Hacker News new | ask | show | jobs
by qaute 2676 days ago
Usually, CAD programs are written for just one of several domains, outside of which they don't work as well:

- Fusion360/SolidWorks/Onshape/Catia/NX are engineering CAD programs. They are designed to make geometrically (relatively) simple parts with exacting dimensions (think vector SVG vs raster PNG) that will fit in mechanical assemblies with other parts. Models (e.g., airplanes) are often simulated for strength (FEA) and fluid flow (CFD). There are no good open source versions (FreeCAD is trying).

- SketchUp/AutoCAD are for architectural and civil purposes.
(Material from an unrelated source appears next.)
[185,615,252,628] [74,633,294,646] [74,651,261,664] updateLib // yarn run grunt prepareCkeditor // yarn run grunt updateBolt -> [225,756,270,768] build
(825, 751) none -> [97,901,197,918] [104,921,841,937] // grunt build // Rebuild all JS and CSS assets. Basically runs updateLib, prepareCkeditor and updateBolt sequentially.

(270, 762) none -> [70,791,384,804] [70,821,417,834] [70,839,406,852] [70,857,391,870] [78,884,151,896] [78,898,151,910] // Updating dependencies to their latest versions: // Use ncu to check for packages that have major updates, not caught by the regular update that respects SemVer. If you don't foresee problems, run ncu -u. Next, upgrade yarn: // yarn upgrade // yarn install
These create buildings, which often have even simpler geometric features but multiple floors and plumbing and electrical runs and HVAC and other layers. I don't know too much about these.

- Blender/Maya/3dsMax are for "artistic" purposes. They can sculpt very complex shapes from triangular approximations, but are can't hold exact dimensions very well (raster PNG vs vector SVG). They are used for computer graphics (movies, games). I'm not an expert in these, either.

I tend to design robots with Fusion, and it's definitely better for my purposes than SketchUp (no easy watertight meshes, assemblies, simulation), but know people who work in different domains who therefore use other programs.